Ia berpesan agar mahasiswa mampu mengidentifikasi permasalahan desa secara partisipatif, merancang program pemberdayaan kontekstual, serta mendukung pencapaian SDGs di tingkat desa.
Rektor Unsoed melalui sambutan tertulis yang dibacakan Wakil Rektor Bidang Umum dan Keuangan Kuat Puji Prayitno menekankan peran perguruan tinggi sebagai agen transformasi sosial.

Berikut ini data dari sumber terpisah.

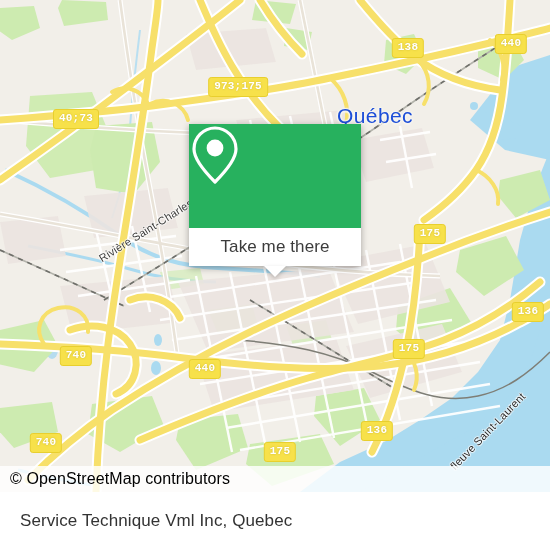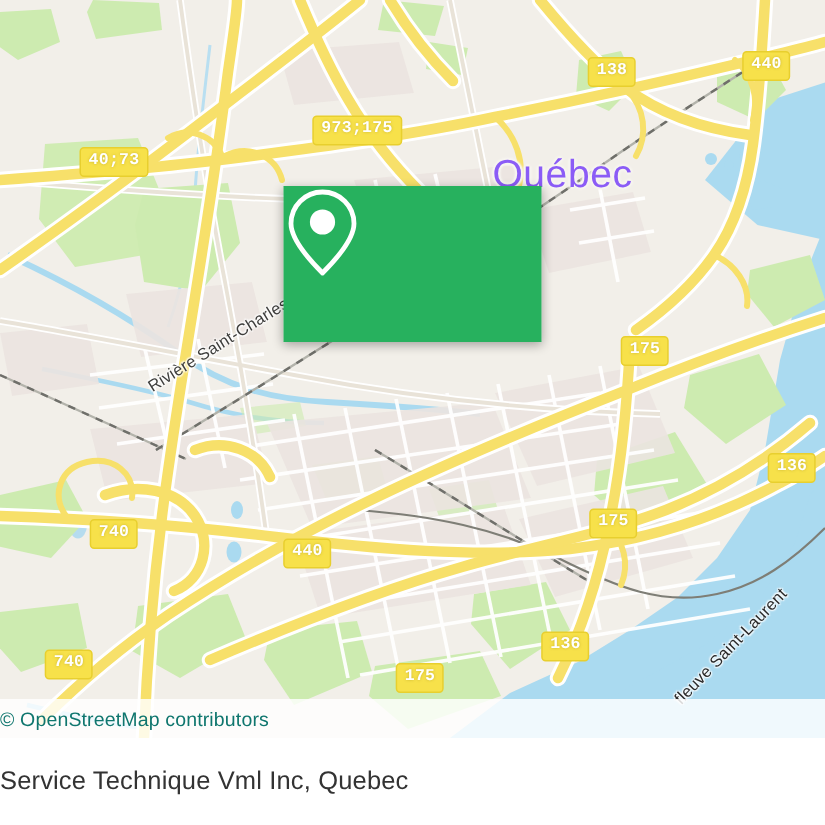"40;73" div.shield { top: 108px -> 119px }
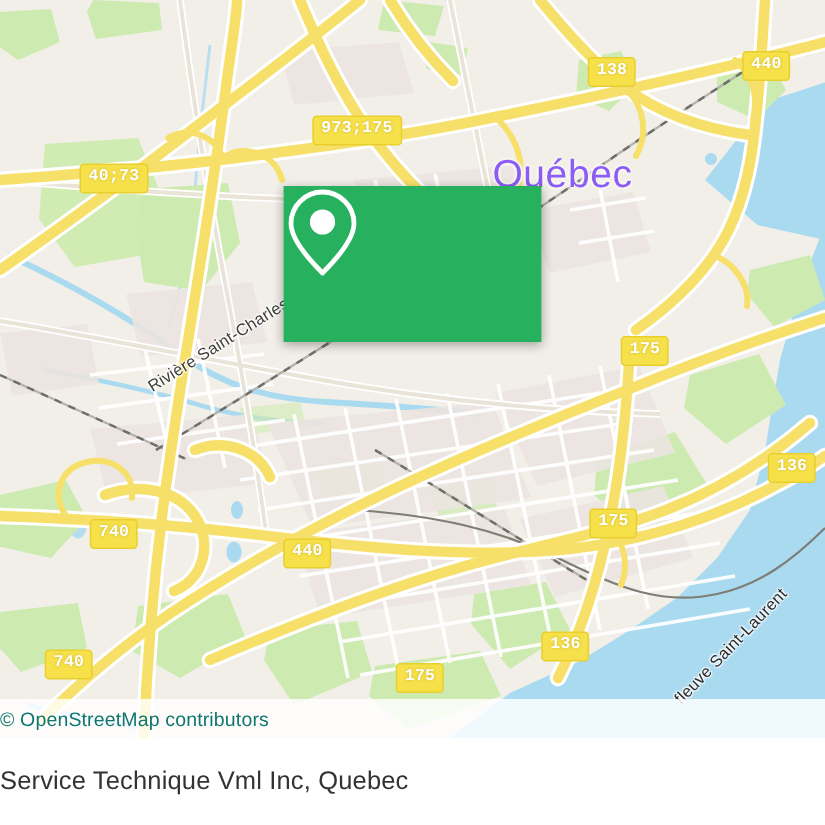"Québec" .city-label { color: #8b5cf6 -> #1d4ed8; font-size: 26px -> 21px }
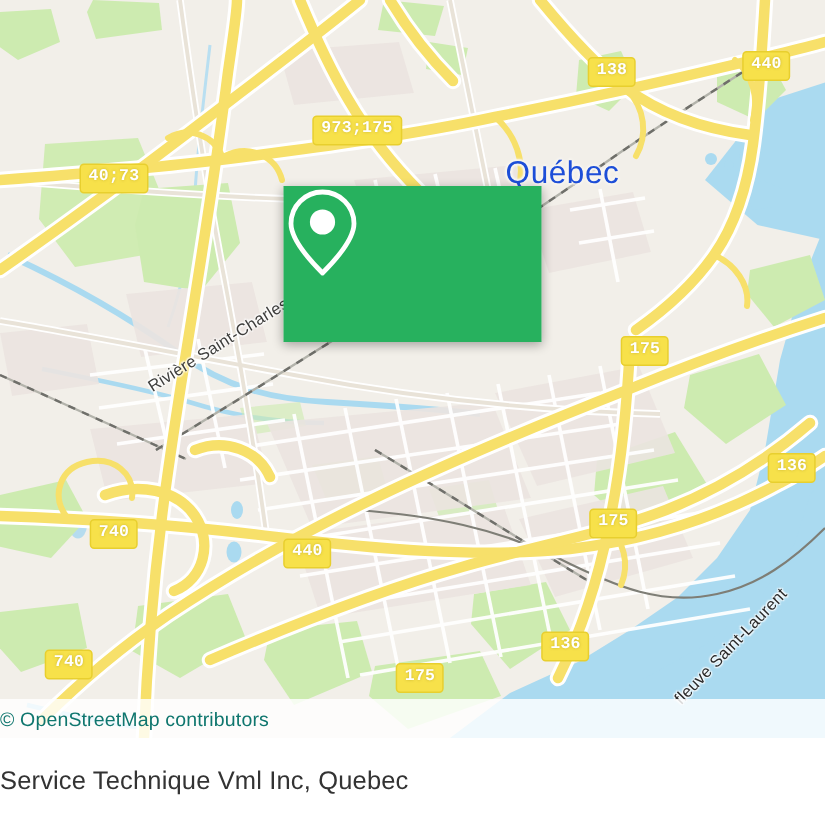"Take me there" div.popup-bottom { html: none -> <div> <span>Take me there</span> <span></span> </div> }
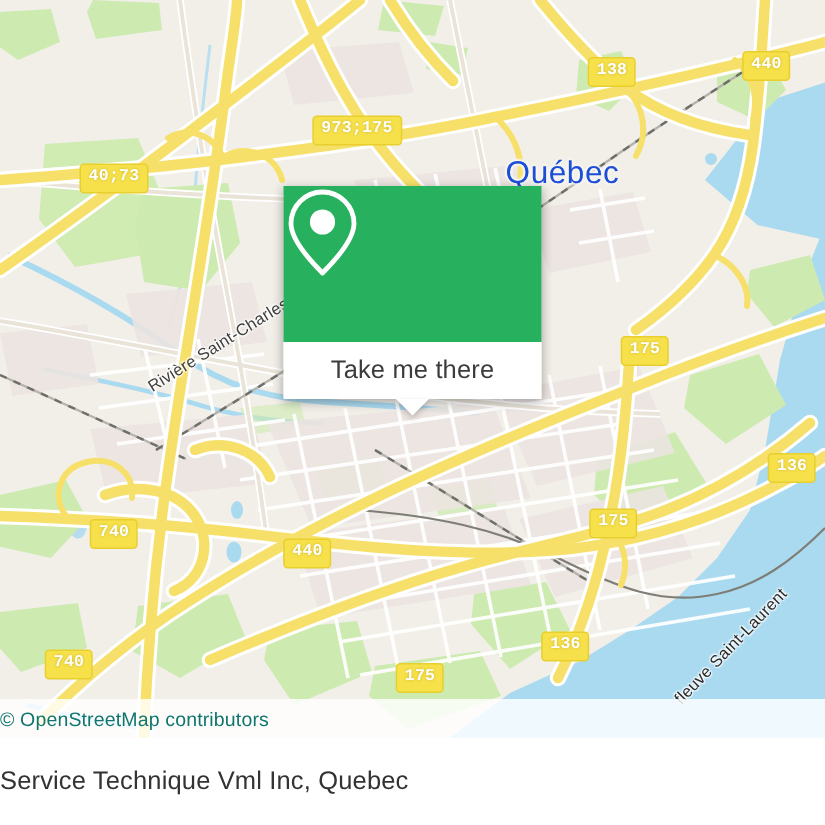"© OpenStreetMap contributors" .attribution-text { color: #0f766e -> #000000; font-size: 13px -> 16px; padding-left: none -> 10px }
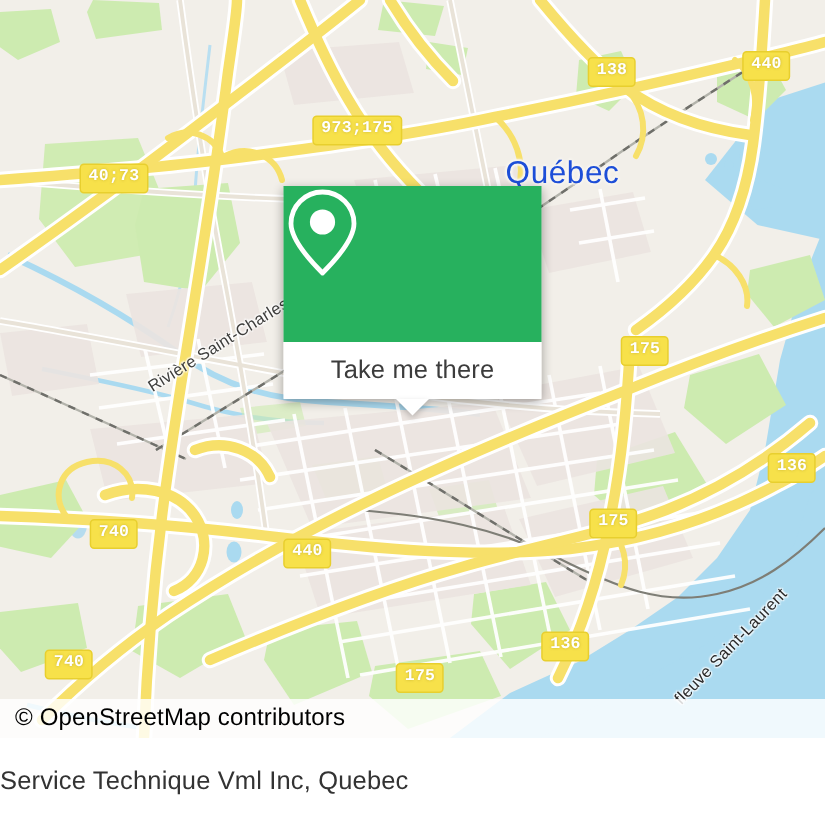"Service Technique Vml Inc, Quebec" .footer-title { padding-left: none -> 20px }
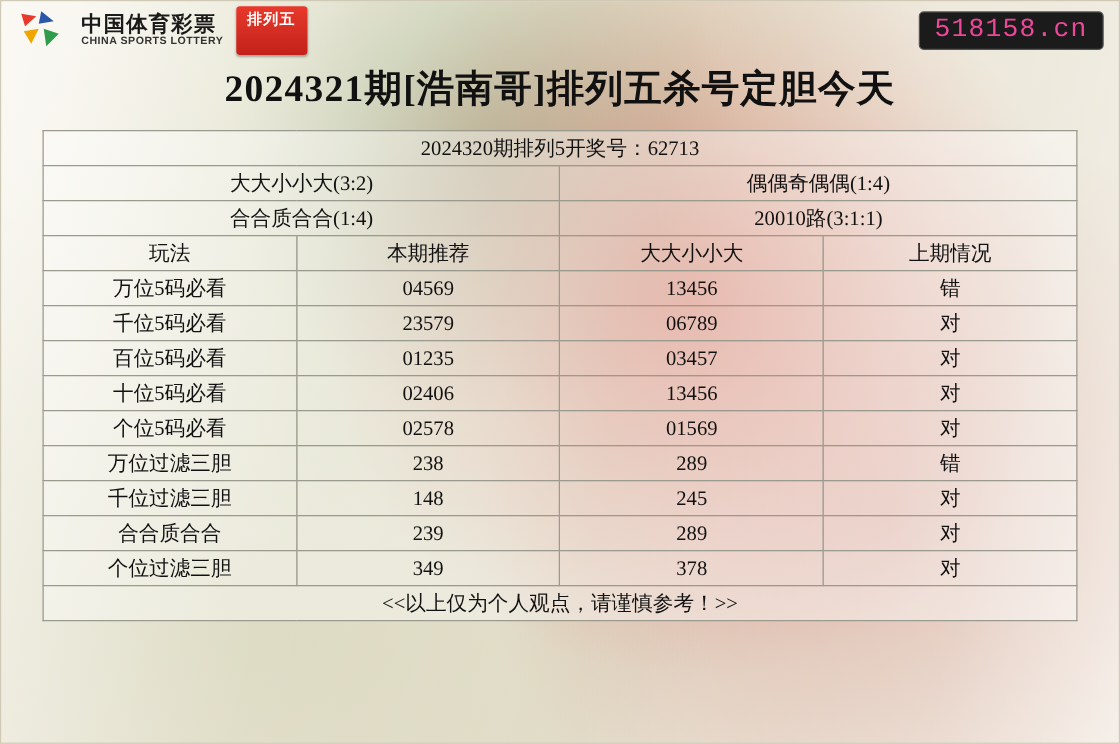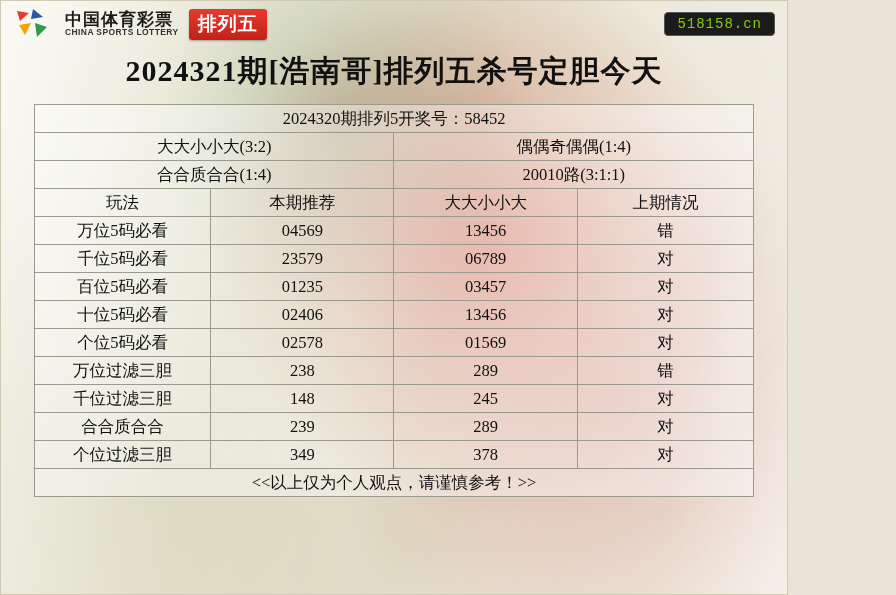"中国体育彩票" .page { width: 788px -> 896px }
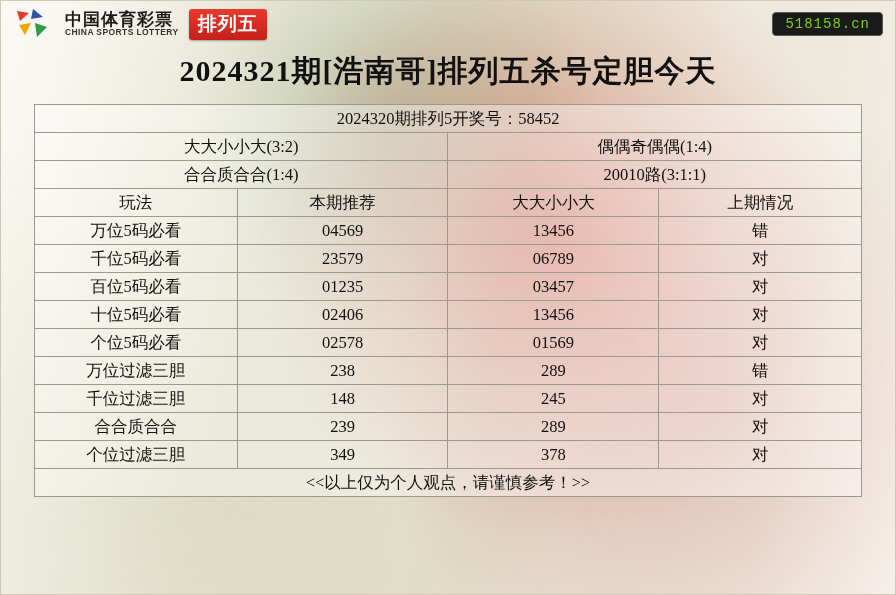"排列五" .game-badge { font-size: 19px -> 12px; padding: 2px 9px 3px 9px -> 2px 9px 20px 9px }
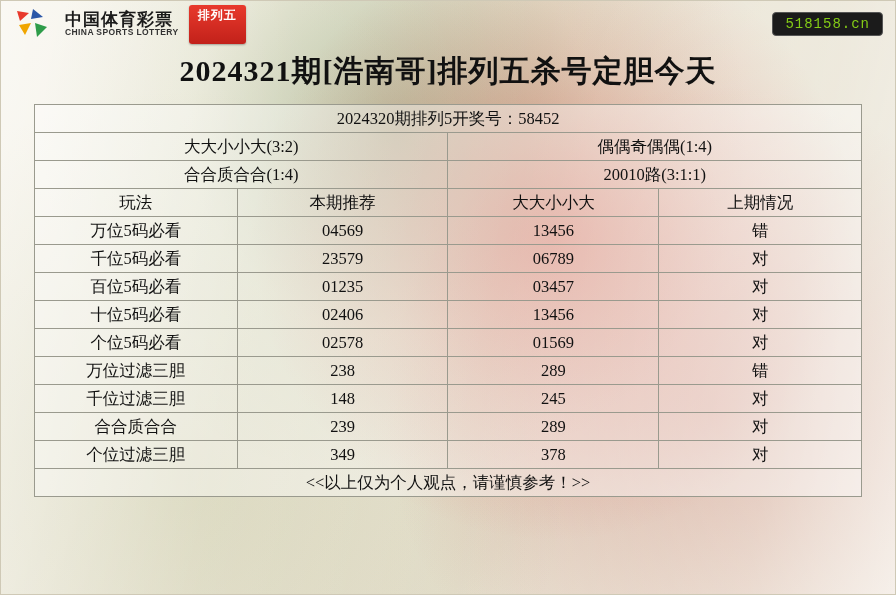"518158.cn" .site-tag { color: #84cc16 -> #ec4899; font-size: 14px -> 21px }
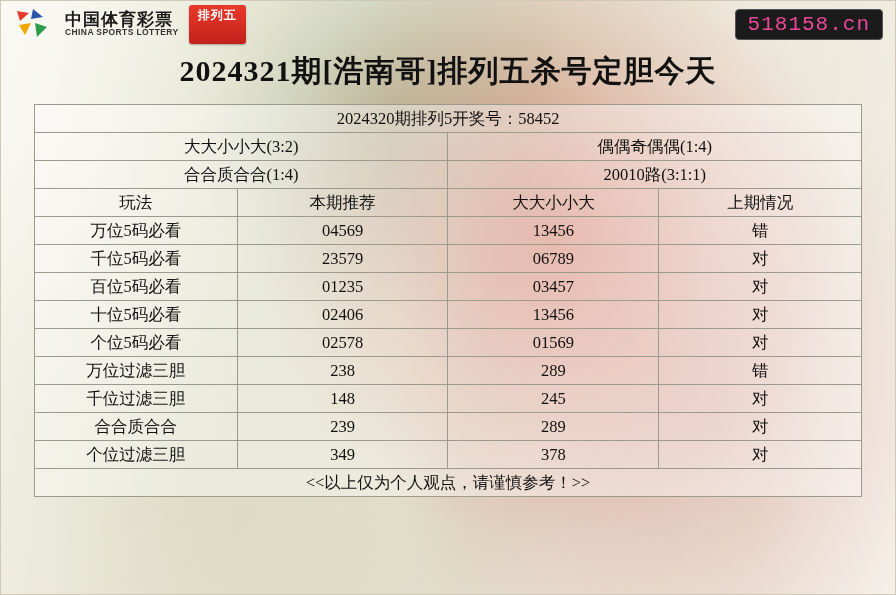"2024320期排列5开奖号：58452" td.draw-head { text: 58452 -> 62713 }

“Konsep kampus berdampak menegaskan bahwa universitas harus memiliki pengaruh nyata dan berkelanjutan bagi masyarakat,” tegasnya.
Pelepasan ditandai secara simbolis dengan pemakaian atribut KKN oleh pimpinan universitas kepada perwakilan dosen pembimbing dan mahasiswa.
Melalui program ini, Unsoed menegaskan komitmennya mencetak lulusan berdaya saing, berjiwa sosial, dan berkontribusi nyata bagi kemajuan bangsa.